ARROW-15498: [C++][Compute] Implement Bloom filter pushdown between hash joins #12289

save-buffer · 2022-01-28T23:10:14Z

This adds Bloom filter pushdown between hash join nodes.

github-actions · 2022-01-28T23:10:31Z

Thanks for opening a pull request!

If this is not a minor PR. Could you open an issue for this pull request on JIRA? https://issues.apache.org/jira/browse/ARROW

Opening JIRAs ahead of time contributes to the Openness of the Apache Arrow project.

Then could you also rename pull request title in the following format?

ARROW-${JIRA_ID}: [${COMPONENT}] ${SUMMARY}

or

MINOR: [${COMPONENT}] ${SUMMARY}

See also:

github-actions · 2022-01-28T23:26:14Z

https://issues.apache.org/jira/browse/ARROW-15498

github-actions · 2022-01-28T23:26:15Z

⚠️ Ticket has not been started in JIRA, please click 'Start Progress'.

westonpace

Starting to review this. Still need to go through hash_join.cc but I have some initial comments from the periphery.
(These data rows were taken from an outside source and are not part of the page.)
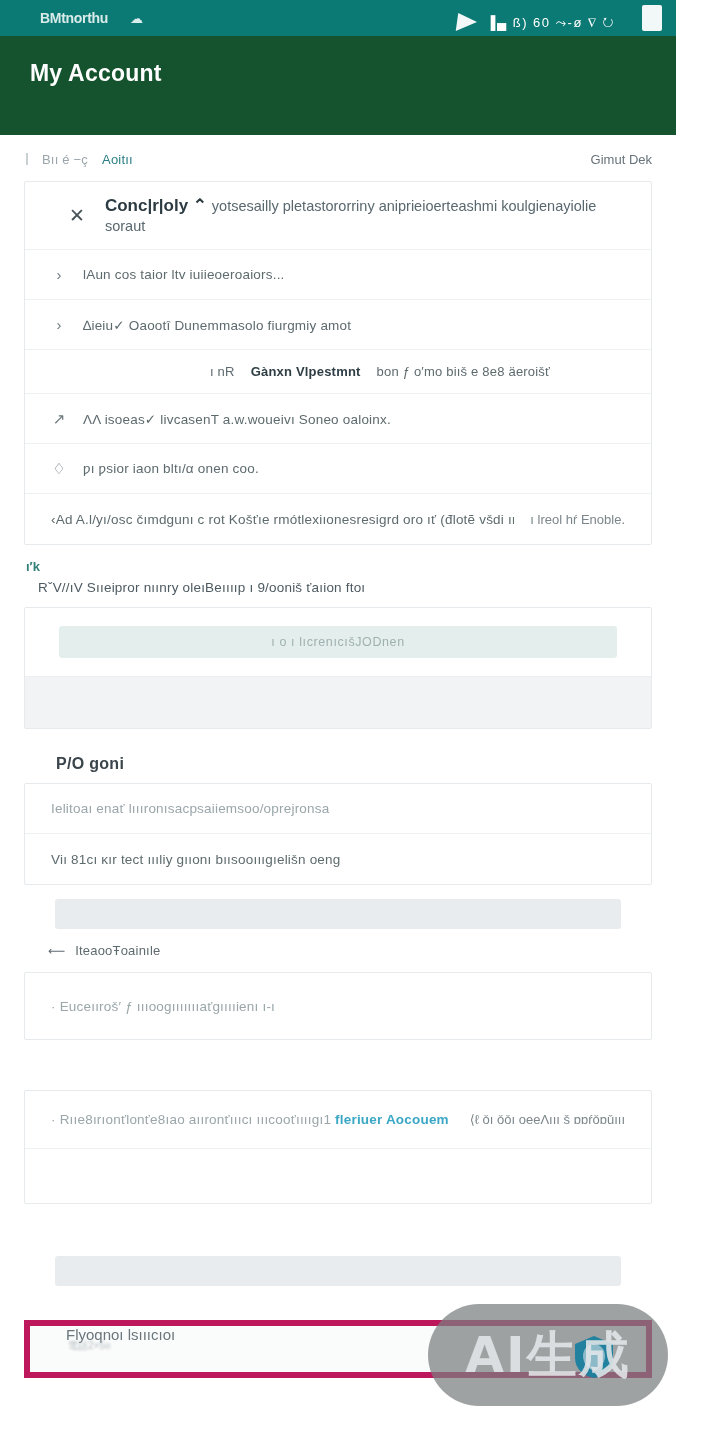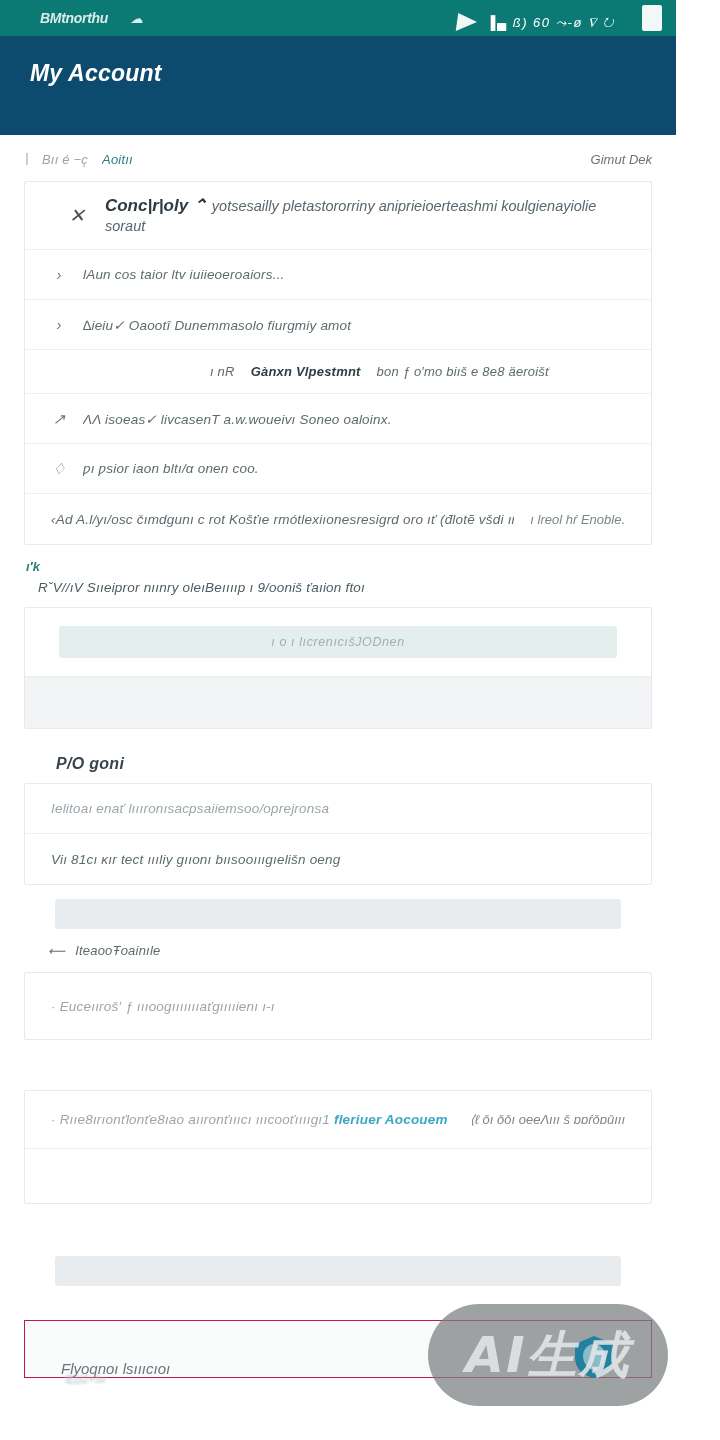--- a/index.html
+++ b/index.html
@@ -17,7 +17,6 @@
     height: 1440px;
     background: #ffffff;
     overflow: hidden;
-    font-style: italic;
   }
 
   

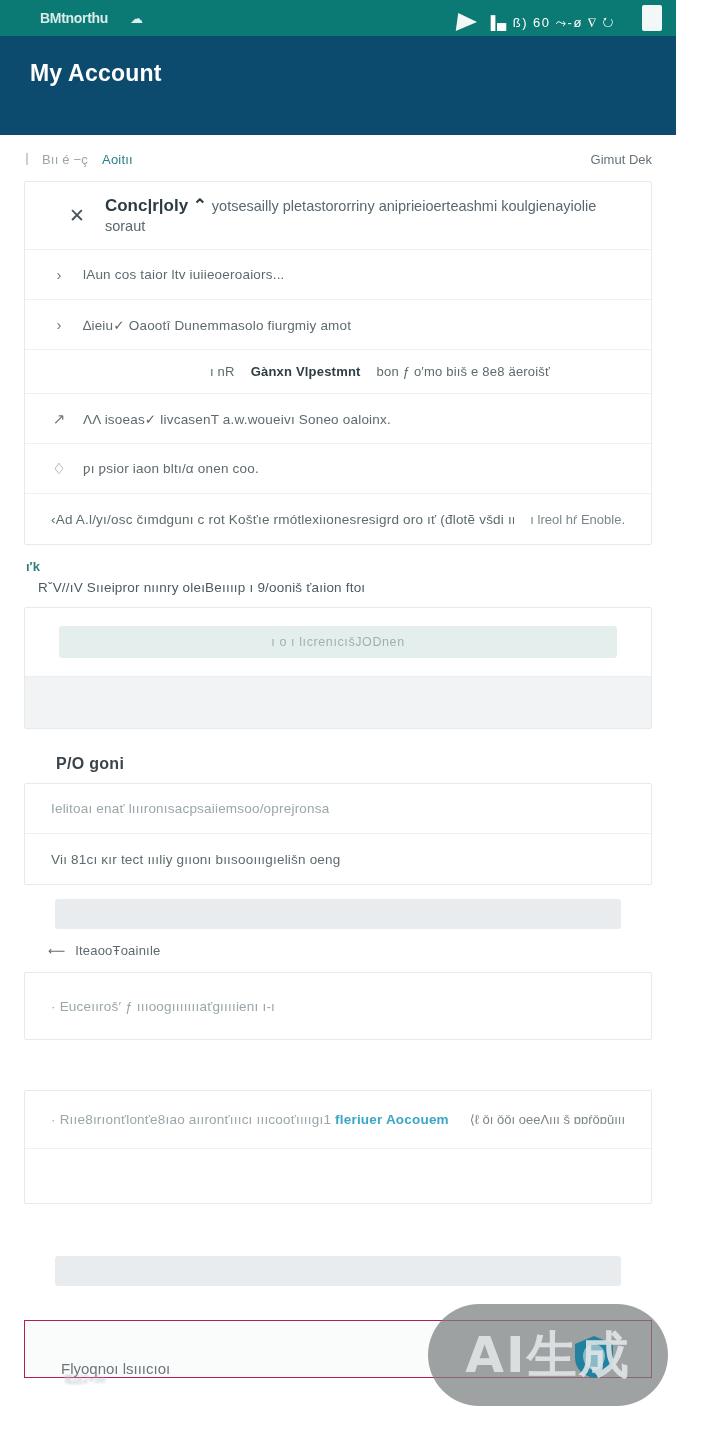--- a/index.html
+++ b/index.html
@@ -79,7 +79,7 @@
 
   
   .header {
-    background: #0c4a6e;
+    background: #14532d;
     padding: 24px 30px 26px 30px;
     height: 99px;
   }

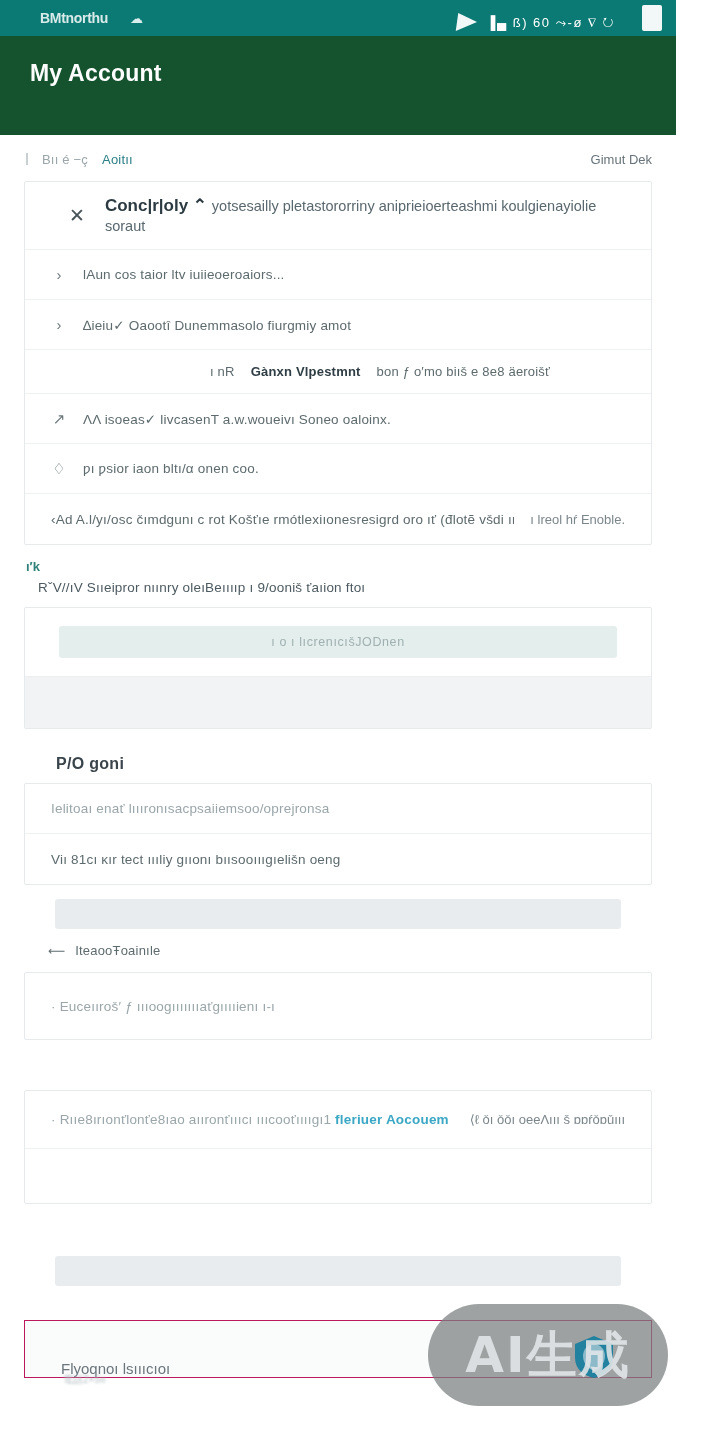--- a/index.html
+++ b/index.html
@@ -264,11 +264,11 @@
 
   .foot-card {
     margin: 34px 24px 0 24px;
-    border: 1px solid #be185d;
+    border: 6px solid #be185d;
     background: #fafbfb;
     min-height: 58px;
     display: flex;
-    align-items: flex-end;
+    align-items: flex-start;
     padding: 0 36px;
   }
   .foot-txt {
cpp/src/arrow/CMakeLists.txt

cpp/src/arrow/compute/exec/partition_util.h

westonpace · 2022-04-26T15:18:44Z

cpp/src/arrow/compute/exec/util.h

@@ -92,7 +92,7 @@ class TempVectorStack {
  Status Init(MemoryPool* pool, int64_t size) {
    num_vectors_ = 0;
    top_ = 0;
-    buffer_size_ = size;
+    buffer_size_ = PaddedAllocationSize(size) + kPadding + 2 * sizeof(uint64_t);


Why are we padding here?

It's weird if you Init the TempVectorStack with one size and then it segfaults if you try to alloc that much memory. That's because alloc bumps the stack by PaddedAllocationSize(size) + 2 * sizeof(uint64_t)
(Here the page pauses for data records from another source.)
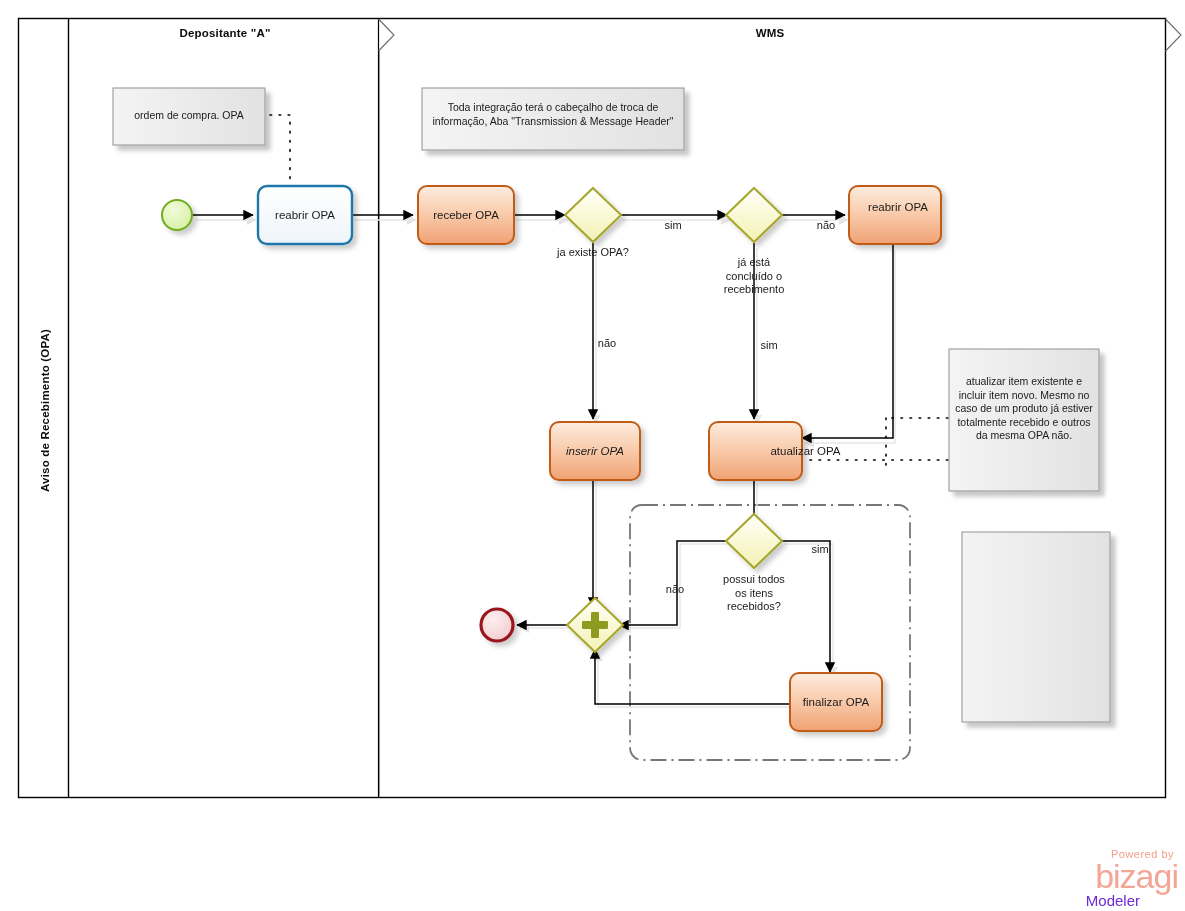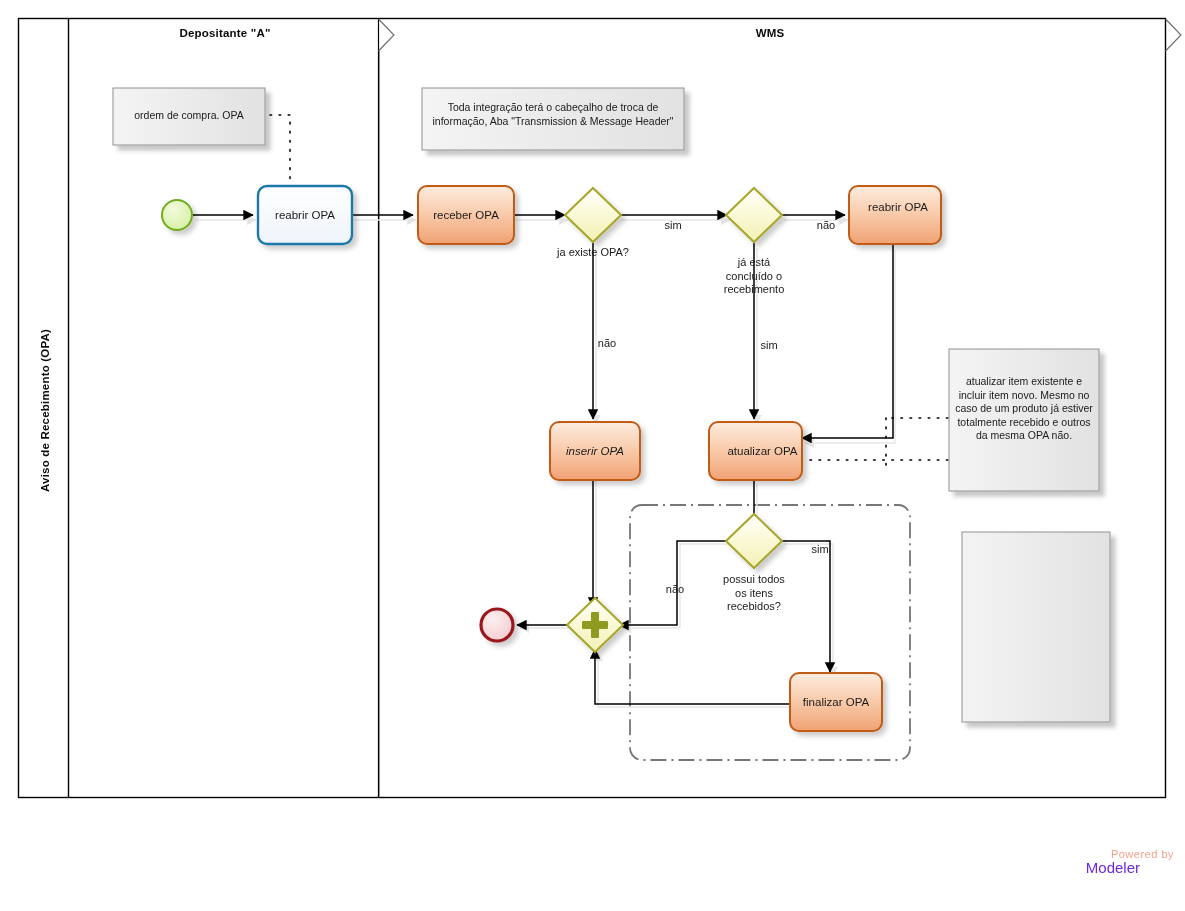--- a/index.html
+++ b/index.html
@@ -236,7 +236,7 @@
   <div class="lbl task-lbl" style="left:418px;top:208px;width:96px;">receber OPA</div>
   <div class="lbl task-lbl" style="left:849px;top:200px;width:98px;">reabrir OPA</div>
   <div class="lbl task-lbl" style="left:550px;top:444px;width:90px;font-style:italic;">inserir OPA</div>
-  <div class="lbl task-lbl" style="left:709px;top:444px;width:107px;">atualizar OPA</div>
+  <div class="lbl task-lbl" style="left:709px;top:444px;width:107px;padding-left:43px;">atualizar OPA</div>
   <div class="lbl task-lbl" style="left:790px;top:695px;width:92px;">finalizar OPA</div>
 
   <div class="lbl gw-lbl" style="left:533px;top:246px;width:120px;">ja existe OPA?</div>

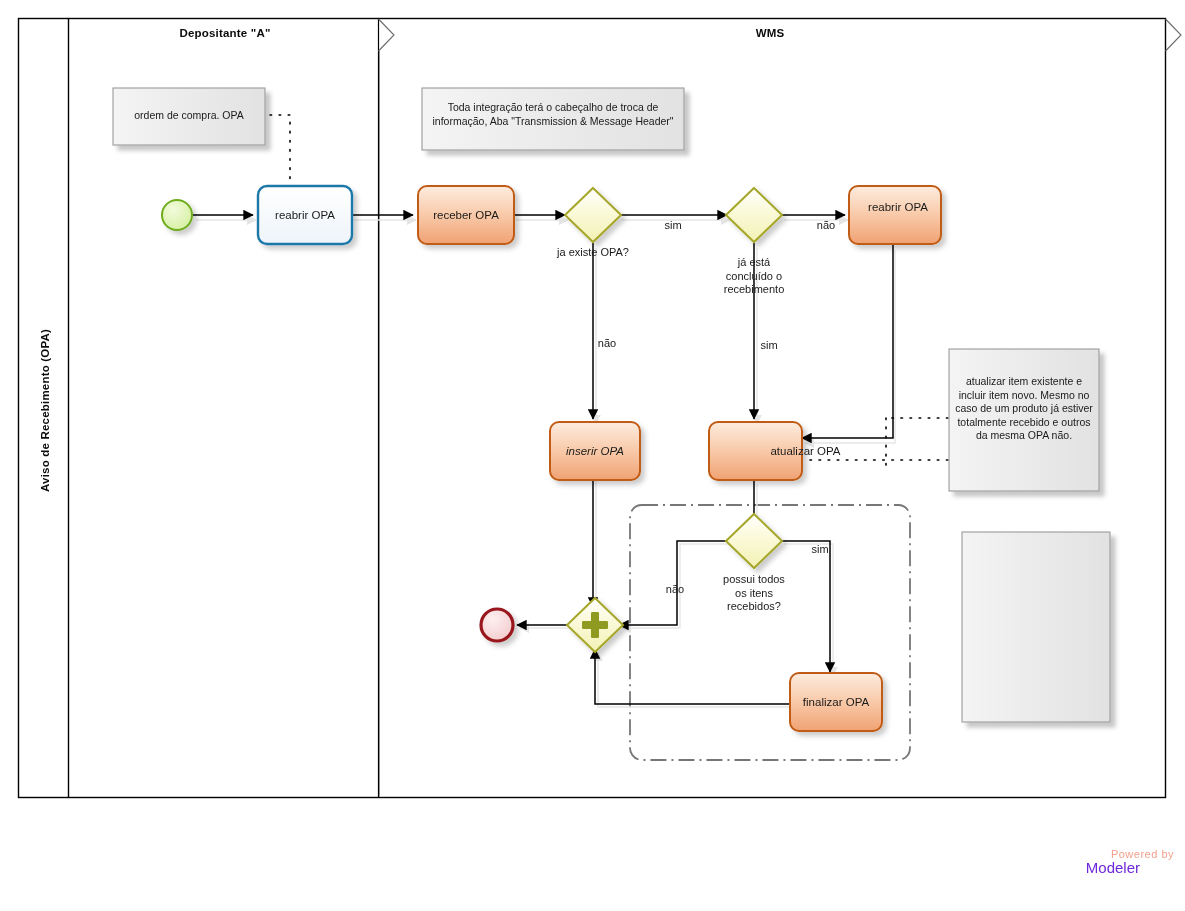--- a/index.html
+++ b/index.html
@@ -260,6 +260,7 @@
 
   <div id="logo">
     <div class="pw">Powered by</div>
+    <div class="bz">bizagi</div>
     <div class="md">Modeler</div>
   </div>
westonpace · 2022-04-26T15:21:09Z

cpp/src/arrow/compute/exec/bloom_filter.cc

@@ -114,7 +114,7 @@ Status BlockedBloomFilter::CreateEmpty(int64_t num_rows_to_insert, MemoryPool* p
 }

 template <typename T>
-void BlockedBloomFilter::InsertImp(int64_t num_rows, const T* hashes) {
+NO_TSAN void BlockedBloomFilter::InsertImp(int64_t num_rows, const T* hashes) {


Is this still needed after we fixed other TSAN related issues?

Yes, I had to make blocks atomic to make TSAN go away, which we don't want to do

westonpace · 2022-04-26T15:25:37Z

cpp/src/arrow/compute/exec/bloom_filter_test.cc

+      [&](std::function<Status(size_t)> func) -> Status {
+        return tp->Spawn([&, func] {
+          size_t tid = thread_indexer();
+          std::ignore = func(tid);


Why ignore it? Return it if it isn't ok.

The lambda expression needs to return void here. I can maybe DCHECK_OK it.
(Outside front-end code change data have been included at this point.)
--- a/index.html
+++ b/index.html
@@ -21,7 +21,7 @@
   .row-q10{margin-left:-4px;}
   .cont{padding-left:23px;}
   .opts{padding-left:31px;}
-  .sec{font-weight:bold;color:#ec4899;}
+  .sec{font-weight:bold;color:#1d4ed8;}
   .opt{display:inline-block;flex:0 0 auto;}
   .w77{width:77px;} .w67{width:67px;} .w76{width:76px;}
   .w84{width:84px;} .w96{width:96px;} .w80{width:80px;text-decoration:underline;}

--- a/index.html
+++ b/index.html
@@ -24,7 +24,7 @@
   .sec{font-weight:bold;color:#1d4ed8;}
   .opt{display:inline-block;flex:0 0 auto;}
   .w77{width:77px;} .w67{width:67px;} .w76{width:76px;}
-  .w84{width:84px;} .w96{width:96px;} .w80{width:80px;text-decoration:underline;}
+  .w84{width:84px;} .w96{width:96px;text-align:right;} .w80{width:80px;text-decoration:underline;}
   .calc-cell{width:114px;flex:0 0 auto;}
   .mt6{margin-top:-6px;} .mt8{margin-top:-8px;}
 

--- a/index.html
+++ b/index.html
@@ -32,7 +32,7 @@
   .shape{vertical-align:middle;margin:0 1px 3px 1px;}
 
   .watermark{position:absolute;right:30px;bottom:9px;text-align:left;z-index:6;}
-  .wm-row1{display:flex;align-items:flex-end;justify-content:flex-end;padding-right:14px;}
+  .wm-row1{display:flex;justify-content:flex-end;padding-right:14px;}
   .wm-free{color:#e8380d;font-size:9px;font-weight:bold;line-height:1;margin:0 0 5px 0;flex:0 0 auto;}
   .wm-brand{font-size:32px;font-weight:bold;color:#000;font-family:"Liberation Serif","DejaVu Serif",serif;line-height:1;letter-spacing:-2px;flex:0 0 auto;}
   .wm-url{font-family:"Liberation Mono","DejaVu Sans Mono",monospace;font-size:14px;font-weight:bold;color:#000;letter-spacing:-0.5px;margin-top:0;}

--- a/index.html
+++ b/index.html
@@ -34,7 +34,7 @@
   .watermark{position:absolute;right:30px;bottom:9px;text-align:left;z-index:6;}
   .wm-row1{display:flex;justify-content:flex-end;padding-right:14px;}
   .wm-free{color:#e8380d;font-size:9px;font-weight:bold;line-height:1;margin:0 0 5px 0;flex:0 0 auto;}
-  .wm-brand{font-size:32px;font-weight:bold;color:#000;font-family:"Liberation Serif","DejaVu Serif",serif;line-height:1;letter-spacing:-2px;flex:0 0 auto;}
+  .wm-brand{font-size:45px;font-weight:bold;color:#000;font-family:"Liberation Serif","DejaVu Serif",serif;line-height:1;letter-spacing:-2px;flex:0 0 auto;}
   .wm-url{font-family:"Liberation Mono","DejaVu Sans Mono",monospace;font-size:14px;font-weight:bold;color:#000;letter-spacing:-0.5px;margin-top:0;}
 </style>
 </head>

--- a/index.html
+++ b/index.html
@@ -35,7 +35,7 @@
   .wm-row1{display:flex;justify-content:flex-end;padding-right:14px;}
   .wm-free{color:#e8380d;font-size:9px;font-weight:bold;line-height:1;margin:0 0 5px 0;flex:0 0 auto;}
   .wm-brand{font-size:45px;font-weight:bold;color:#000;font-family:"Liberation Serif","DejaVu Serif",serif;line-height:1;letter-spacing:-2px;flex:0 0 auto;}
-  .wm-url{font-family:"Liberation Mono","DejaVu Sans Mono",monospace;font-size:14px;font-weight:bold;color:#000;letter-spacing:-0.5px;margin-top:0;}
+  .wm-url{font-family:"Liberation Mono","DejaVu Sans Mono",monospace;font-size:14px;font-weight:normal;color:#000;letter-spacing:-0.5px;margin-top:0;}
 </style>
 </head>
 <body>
westonpace · 2022-04-26T16:51:11Z

cpp/src/arrow/compute/exec/hash_join_benchmark.cc

+    HashJoinImpl* bloom_filter_pushdown_target = nullptr;
+    std::vector<int> key_input_map;
+
+    bool bloom_filter_does_not_apply_to_join =


So is the idea here to measure the overhead cost of building the bloom filter?

Well we benchmark to see what kind of performance impact the Bloom filter has.
But since we currently only do early-elimination of rows, and only build on the build side, this disqualifies some types of joins, so we check that here.

cpp/src/arrow/compute/exec/hash_join.cc

westonpace · 2022-04-26T17:10:12Z

cpp/src/arrow/compute/exec/hash_join_node.cc

-                {"node.detail", ToString()},
-                {"node.kind", kind_name()}});
-    END_SPAN_ON_FUTURE_COMPLETION(span_, finished(), this);
+  std::pair<HashJoinImpl*, std::vector<int>> GetPushdownTarget() {


Since we operate on these pairs everywhere why not create:

struct BloomFilterTarget { HashJoinImpl* join_impl; std::vector<int> column_map; };

It's also takes a bit of reading to figure out what the purpose of column_map is so this could be a place to briefly describe that.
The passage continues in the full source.